# BBEdit's Extract and new feature blindness

When I use a piece of software for a long time, I tend to get comfortable with a certain set of features and often don’t bother to learn the lastest stuff when a new release comes out. So it was with BBEdit’s Extract button. It came with Version 11, which was released all the way back in October of 2014, and yet I didn’t use it until this weekend. That was dumb. It helped me solve an RSS mystery yesterday, and now that I’ve seen what it does, I realize I could’ve been using it for a year and a half.

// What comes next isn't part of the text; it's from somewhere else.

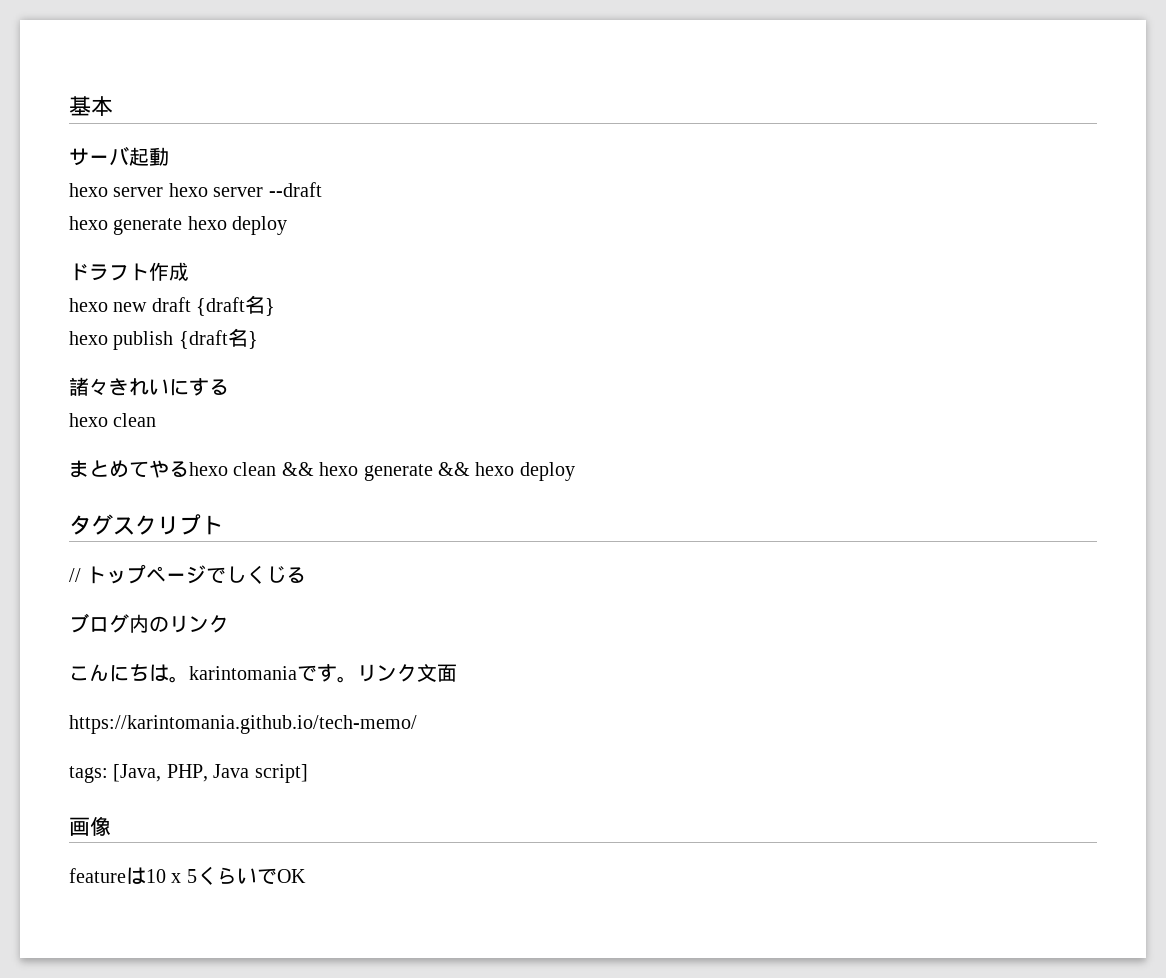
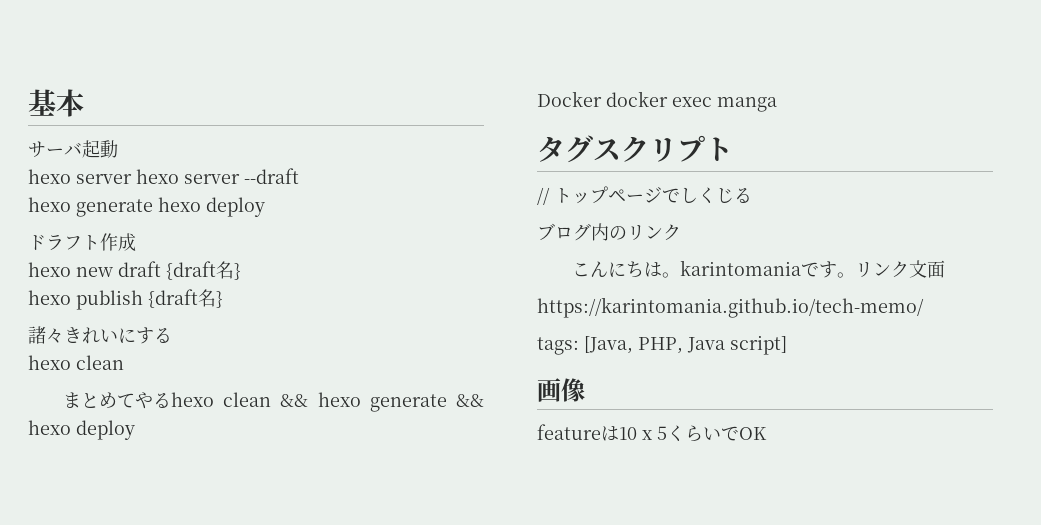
+ Docker docker exec manga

This has been the first weekend in a few months in which I didn’t work (or at least feel guilty about not working). So I had some time to catch up on personal projects. In addition to this improvement to my homemade RSS aggregator, I also started looking into the feed from Lance Mannion’s blog. It hasn’t appeared in the aggregator for a long time, even though I know he’s still writing. I decided to find out why by taking a detailed look at his feed.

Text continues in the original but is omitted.